Antes de entrarmos no assunto principal, quero deixar claro que esse texto não tem a intenção de defender nem atacar os pilotos envolvidos na polêmica de Baku.
A temporada de 2017 da Fórmula 1 marca a volta de Sebastian Vettel ao protagonismo da categoria. Após três anos assistindo o domínio total da Mercedes, Vettel deposita suas esperanças em seu bólido vermelho para um possível pentacampeonato. Mas, junto com as boas atuações, o alemão volta a apresentar algo que assombra sua carreira: O temperamento.

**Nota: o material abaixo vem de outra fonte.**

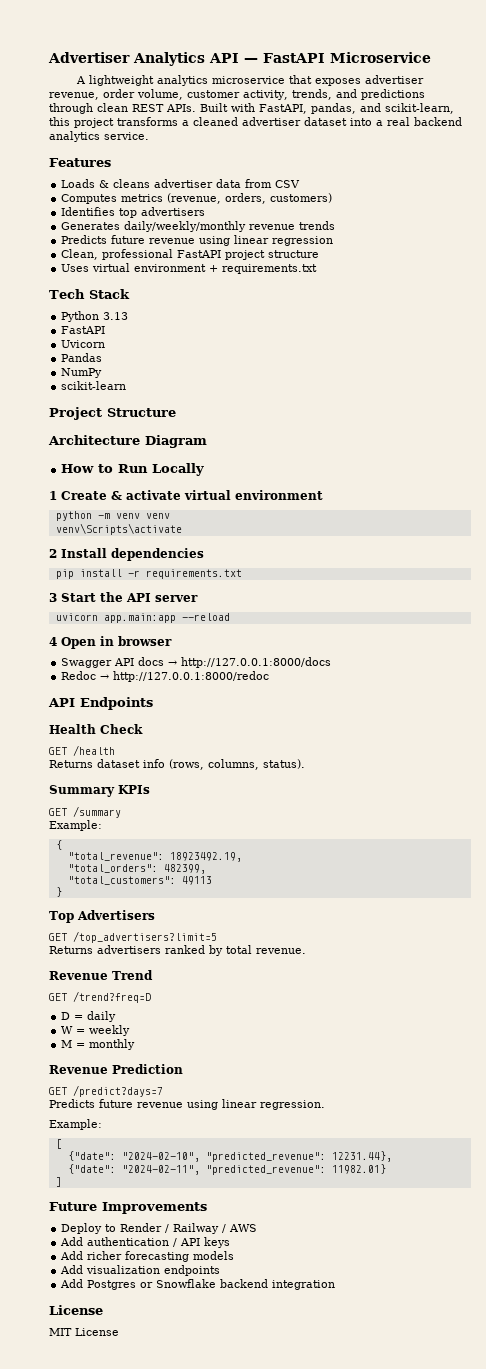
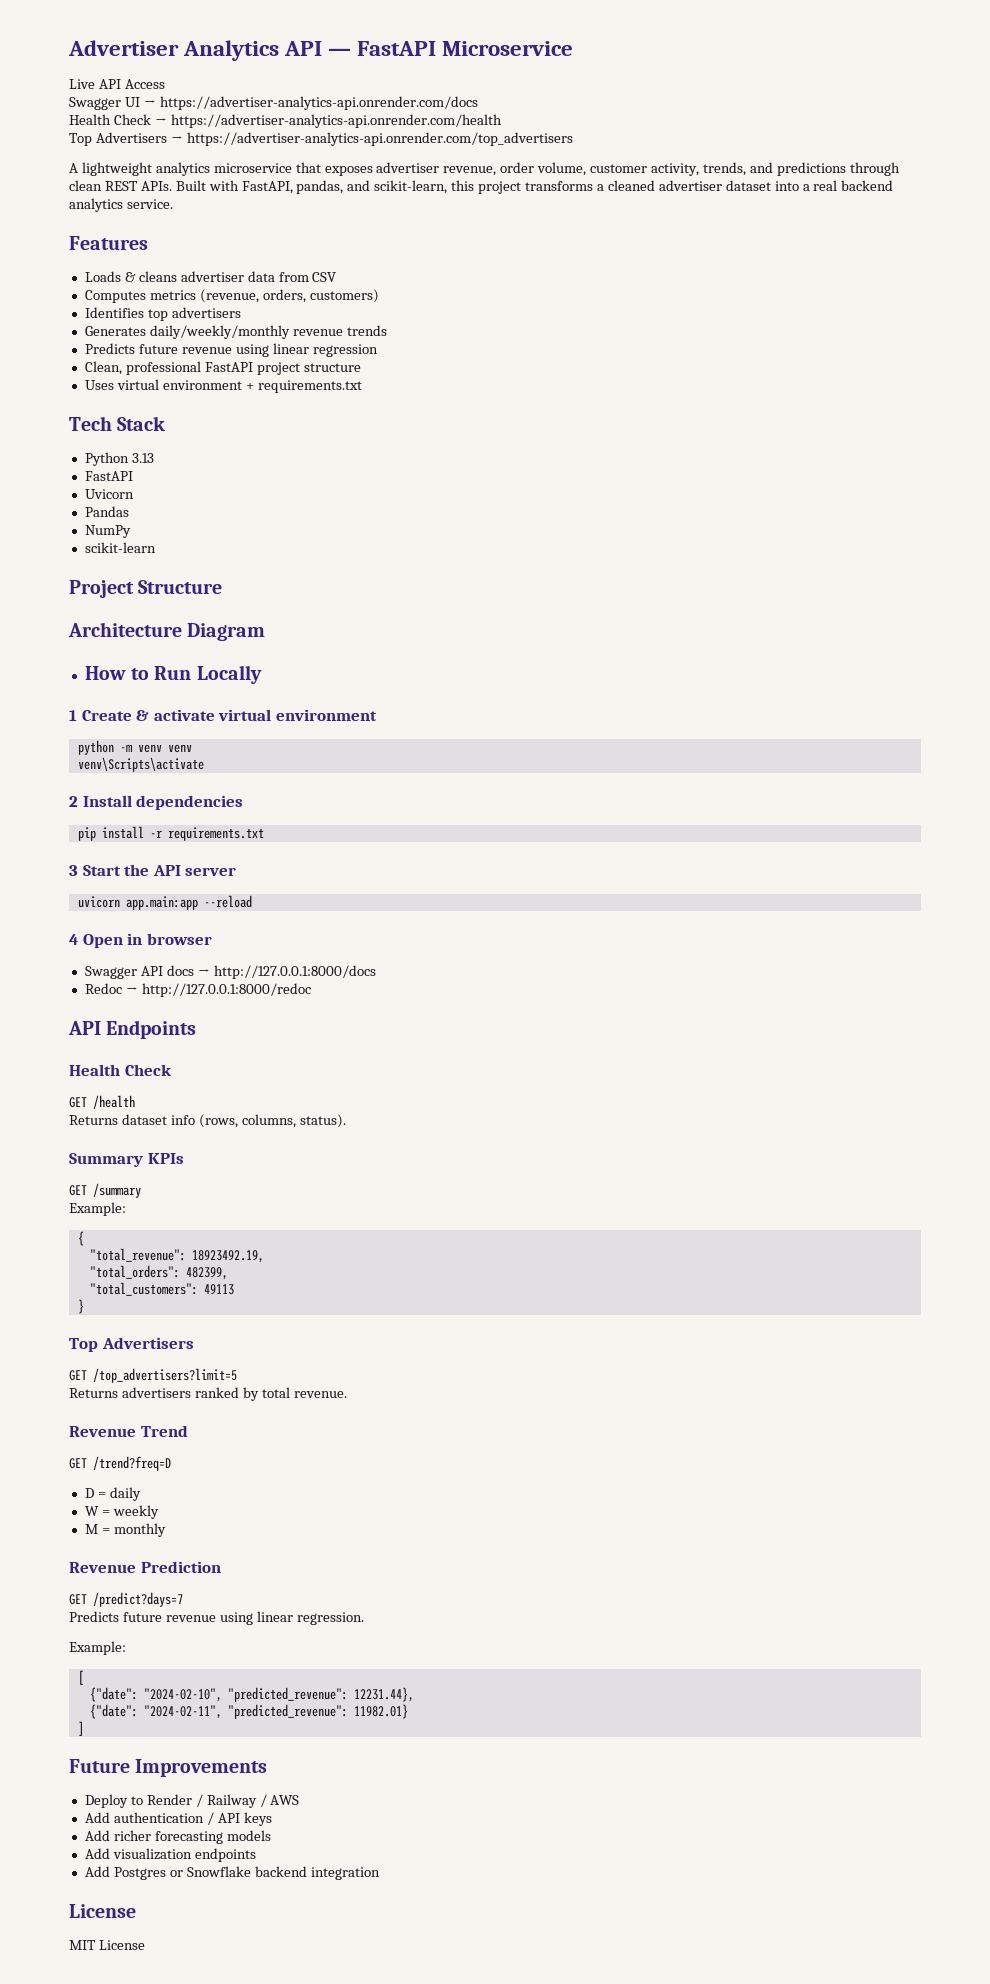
+ Live API Access
+ Swagger UI → https://advertiser-analytics-api.onrender.com/docs
+ Health Check → https://advertiser-analytics-api.onrender.com/health
+ Top Advertisers → https://advertiser-analytics-api.onrender.com/top_advertisers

Seu mau comportamento em Baku reabriu a discussão sobre o quão aceitável são tais atos. Não é de hoje que vemos o tetracampeão se deixar levar pelo calor do momento: Desde a batida da inexperiente promessa em Mark Webber no GP de Fuji de 2007 ao famoso episódio da última edição do GP do México, são várias as situações em que vimos Vettel perder o controle de seus atos.
Não há dúvidas de que estamos presenciando uma das lendas do esporte escrevendo sua história, mas assim como vários outros grandes nomes, a obsessão de Seb em ser o melhor supera os limites éticos do esporte em algumas ocasiões. Dito isso, não é a primeira e provavelmente não será a última vez em que veremos este tipo de atitude no circo da F1.
Nos últimos trinta anos de Fórmula 1, vimos Alain Prost se aproveitar da liderança de Jean-Marie Balestre em episódios como o GP do Japão de 1989, que Ayrton Senna venceu após sobreviver ao choque provocado pelo piloto francês, mas que acabou sendo desclassificado por “cortar caminho”, tornando Alain tricampeão mundial com uma corrida de antecedência. Um ano depois, vimos Ayrton Senna se vingar do ocorrido, no mesmo palco, quando sua McLaren colidiu com Prost, agora piloto da Ferrari na primeira curva, fazendo com que desta vez, o brasileiro ficasse com a coroa.
Michael Schumacher também sentiu o sangue subir a cabeça ao agir em desespero em jerez, no ano de 1997. Ao ver seu rival pelo título Jacque Villeneuve ameaçar uma ultrapassagem, schumi jogou sua Ferrari em direção ao canadense numa manobra suicida que acabou sendo malsucedida, deixando o alemão fora da corrida e Jacque tranquilo para caminhar em direção a seu primeiro e único título mundial.
Mais recentemente, Fernando Alonso se envolveu em um dos maiores escândalos da categoria na estreia da etapa de Cingapura, em 2008. Após uma batida proposital de seu companheiro de equipe Nelsinho Piquet, Alonso se aproveitou de ter parado cedo e tomou a ponta no safety car, conquistando sua única vitória na temporada. Após descoberta a trapaça, a equipe Renault foi multada e o chefe de equipe da época, Flavio Briatore, banido do esporte.
Quatro pilotos, quatro atos antidesportivos, e lições a serem aprendidas. A semelhança entre eles? Todos são pilotos de renome, conquistaram títulos, estabeleceram suas marcas e são aclamados pela comunidade.
Vettel ainda terá muito a conquistar em seus próximos anos: Títulos, vitórias, mas acima de tudo, experiência. Após seu quarto título, Seb foi perguntado sobre o que achava de ser um exemplo para as crianças. Sua resposta? “É estranho. Eu ainda me sinto uma criança.” Quase quatro anos depois, é hora de provar para o povo que seus feitos são maiores que qualquer erro, e que, acima de qualquer obsessão, ainda existe uma criança vivendo o seu próprio sonho.